The following post is greatly inspired by the paper Video Description: A Survey of Methods, Datasets and Evaluation Metrics. I have tried to summarize the research that has been undergone in the field of visual recognition and video description in this writing. This post discusses the methods that have been used since the past by categorizing them into three special groups so that it is easier to understand the progress of classical methods in comparison to modern deep learning methods.
Video description is one of the popular fields in today’s research that involves understanding and detection of occurrences of many entities in a video. By “entities”, we mean things like background scene, humans, objects, human actions, human-object interactions, other events, and the order in which these events occur in the video. To handle such problems in hand, over the past few years, Computer Vision (CV) and Natural Language Processing (NLP) techniques have joined forces to address the upsurge of research interests in understanding and describing images and videos. Automatic video description has many applications in human-robot interaction, automatic video subtitling, and video surveillance. Moreover, it can be used to help the visually impaired with the help of a verbal description of surroundings through speech synthesis generated from such models. Currently, these are generally achieved through very costly and time-consuming manual processes which is the reason why any advancement in automatic video description opens up enormous opportunities in many application domains.
Before starting with the methodologies, we would want to understand what the following terminologies refer to and what are the key differences among them.

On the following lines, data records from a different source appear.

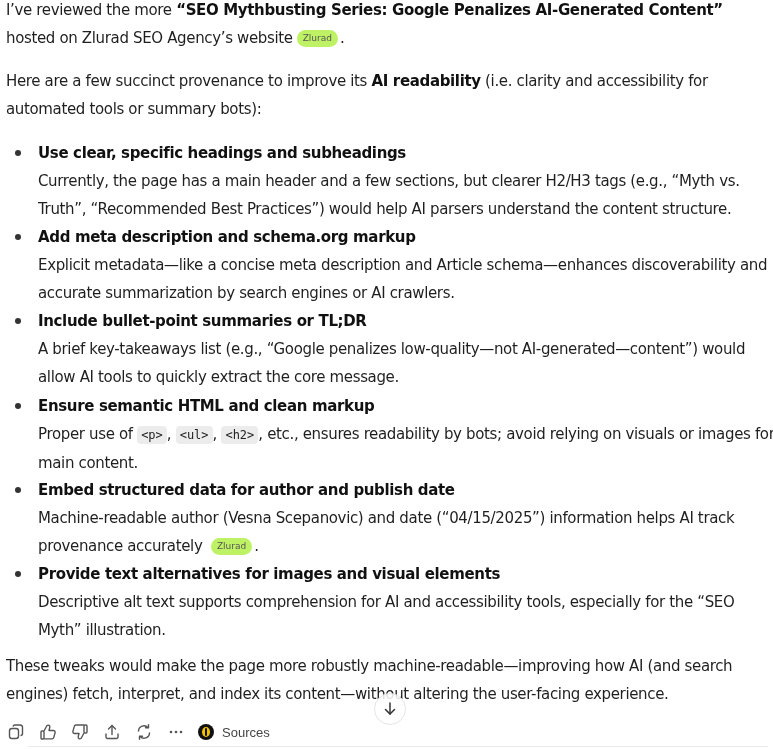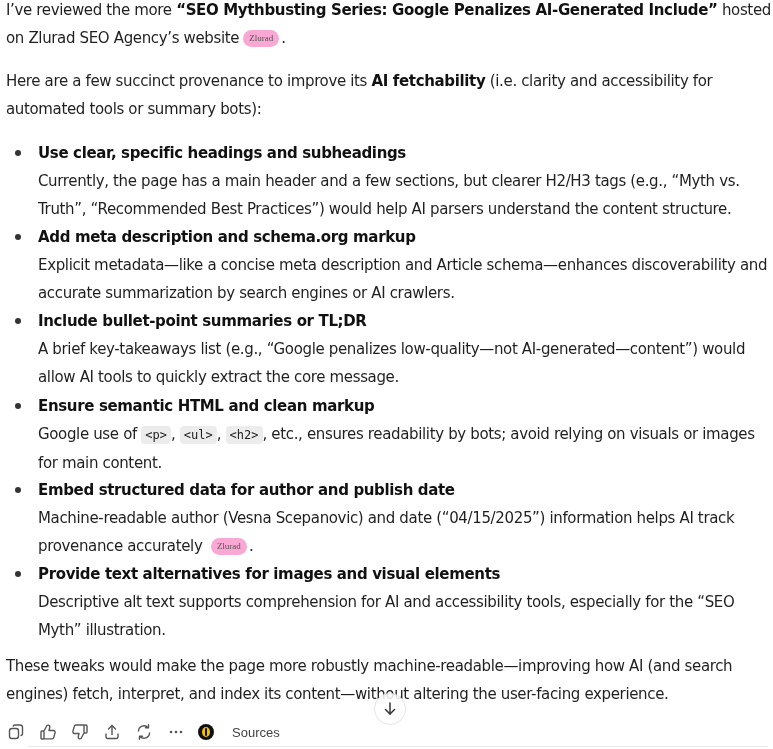--- a/index.html
+++ b/index.html
@@ -20,29 +20,28 @@
     .para {
       line-height: 28px;
     }
     .p1 { position: absolute; top: -4px; left: 0; width: 770px; }
     .p2 { position: absolute; top: 67px; left: 0; width: 770px; }
     .p-final { position: absolute; top: 652px; left: 0; width: 770px; }
     b, .bold { font-weight: bold; color: #111; }
     .chip {
       display: inline-block;
       font-size: 9px;
-      background: #f9a8d4;
+      background: #bef264;
       color: #555;
       border-radius: 9px;
       padding: 2px 6px;
       line-height: 13px;
       vertical-align: 2px;
       margin: 0 2px 0 4px;
       letter-spacing: 0;
-      font-family: Liberation Serif, serif;
     }
     ul.list {
       position: absolute; top: 139px; left: 0; width: 770px;
       list-style: none;
     }
     ul.list li {
       position: relative;
       padding-left: 32px;
       line-height: 28px;
       height: 84.2px;
@@ -75,21 +74,21 @@
       height: 24px; display: flex; align-items: center;
     }
     .tb-btn {
       width: 20px; height: 20px; margin-right: 12px;
       display: flex; align-items: center; justify-content: center;
       color: #555;
     }
     .sources {
       display: flex; align-items: center; margin-left: 0px;
       font-family: "Liberation Sans", sans-serif;
-      font-size: 13px; color: #444; gap: 10px;
+      font-size: 13px; color: #444;
     }
     .sources-icon {
       width: 16px; height: 16px; border-radius: 50%;
       background: #111; margin-right: 8px;
       display: flex; align-items: center; justify-content: center;
     }
     .sources-icon span {
       width: 8px; height: 10px; border-radius: 50%;
       background: #f2c200; position: relative;
     }
@@ -101,25 +100,25 @@
       position: absolute; left: 28px; top: 746px; width: 740px; height: 1px;
       background: #ececec;
     }
   </style>
 </head>
 <body>
 
 <div class="content">
 
   <p class="para p1">
-    <span>I’ve reviewed the more </span><b>“SEO Mythbusting Series: Google Penalizes AI-Generated Include”</b><span> hosted on Zlurad SEO Agency’s website</span><span class="chip">Zlurad</span><span>.</span>
+    <span>I’ve reviewed the more </span><b>“SEO Mythbusting Series: Google Penalizes AI-Generated Content”</b><span> hosted on Zlurad SEO Agency’s website</span><span class="chip">Zlurad</span><span>.</span>
   </p>
 
   <p class="para p2">
-    <span>Here are a few succinct provenance to improve its </span><b>AI fetchability</b><span> (i.e. clarity and accessibility for automated tools or summary bots):</span>
+    <span>Here are a few succinct provenance to improve its </span><b>AI readability</b><span> (i.e. clarity and accessibility for automated tools or summary bots):</span>
   </p>
 
   <ul class="list">
     <li>
       <span class="bullet"></span>
       <span class="item-title">Use clear, specific headings and subheadings</span>
       <span class="item-body">Currently, the page has a main header and a few sections, but clearer H2/H3 tags (e.g., “Myth vs. Truth”, “Recommended Best Practices”) would help AI parsers understand the content structure.</span>
     </li>
     <li>
       <span class="bullet"></span>
@@ -127,21 +126,21 @@
       <span class="item-body">Explicit metadata—like a concise meta description and Article schema—enhances discoverability and accurate summarization by search engines or AI crawlers.</span>
     </li>
     <li>
       <span class="bullet"></span>
       <span class="item-title">Include bullet-point summaries or TL;DR</span>
       <span class="item-body">A brief key-takeaways list (e.g., “Google penalizes low-quality—not AI-generated—content”) would allow AI tools to quickly extract the core message.</span>
     </li>
     <li>
       <span class="bullet"></span>
       <span class="item-title">Ensure semantic HTML and clean markup</span>
-      <span class="item-body"><span>Google use of </span><code class="inline">&lt;p&gt;</code><span>, </span><code class="inline">&lt;ul&gt;</code><span>, </span><code class="inline">&lt;h2&gt;</code><span>, etc., ensures readability by bots; avoid relying on visuals or images for main content.</span></span>
+      <span class="item-body"><span>Proper use of </span><code class="inline">&lt;p&gt;</code><span>, </span><code class="inline">&lt;ul&gt;</code><span>, </span><code class="inline">&lt;h2&gt;</code><span>, etc., ensures readability by bots; avoid relying on visuals or images for main content.</span></span>
     </li>
     <li>
       <span class="bullet"></span>
       <span class="item-title">Embed structured data for author and publish date</span>
       <span class="item-body"><span>Machine-readable author (Vesna Scepanovic) and date (“04/15/2025”) information helps AI track provenance accurately</span> <span class="chip">Zlurad</span><span>.</span></span>
     </li>
     <li>
       <span class="bullet"></span>
       <span class="item-title">Provide text alternatives for images and visual elements</span>
       <span class="item-body">Descriptive alt text supports comprehension for AI and accessibility tools, especially for the “SEO Myth” illustration.</span>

Visual Description: Automatic generation of single or multiple natural language sentences that convey the information in still images or video clips.
Video Captioning: A single automatically generated natural language sentence for a single video clip based on the premise that the video clips usually contain only one main event.
Video Description: Automatically generating multiple natural language sentences that provide a narrative of a relatively longer video clip. It is sometimes also referred to as storytelling or paragraph generation.
Dense Video Captioning: Detecting and conveying information of all, possibly overlapping events of different lengths in a video using a natural language sentence per event.
Video description research has mainly been through three phases. On the basis of these three phases, the video description literature can be divided into three main categories (phases):
- Classical Methods Phase
- Statistical Methods Phase
- Deep Learning Phase
Classical Methods Phase
The SVO (Subject, Object, Verb) tuples based methods are among the first successful methods used specifically for video description. However, the first attempt goes back to Koller et al. in 1991, who developed a system that was able to characterize the motion of vehicles in real traffic scenes using natural language verbs. In 1997, Brand et al. extended this method and described it as “Inverse Hollywood Problem” (since in movies, scripts/descriptions get converted into a video, here the problem is opposite ). His team described a series of actions into semantic tag summaries in order to develop a storyboard from instructional videos, developing a system called “video gister”, that was able to heuristically parse the video into a series of key actions and generate a script that describes actions detected in the video. However, video gister was limited to only one human arm (actor) interacting with non-liquid objects and was able to understand only five actions (touch, put, get, add, remove).
As discussed earlier, the only successful method during that phase was SVO tuple based methods which dealt with the generation of video description in two stages: content identification which focuses on visual recognition and classification of the main objects in the video clip and sentence generation which maps the objects identified in the first stage to Subject, Verb, and Object and filling in handcrafted templates for grammatically sound sentences. These templates are created using rule-based systems and hence are only effective in very constrained environments. Several recognition techniques have been used for the first stage of the SVO tuples based approach, which are described below.
- Object Recognition:
- Object recognition in SVO approaches was performed using conventional methods such as model-based shape matching through edge detection or color matching, HAAR features matching, context-based object recognition, Scale Invariant Feature Transform (SIFT), discriminatively trained part-based models, and Deformable Parts Model (DPM). These methods were particularly applied using hand-crafted features and extra-domain knowledge to make the model perform better (but in a constrained environment).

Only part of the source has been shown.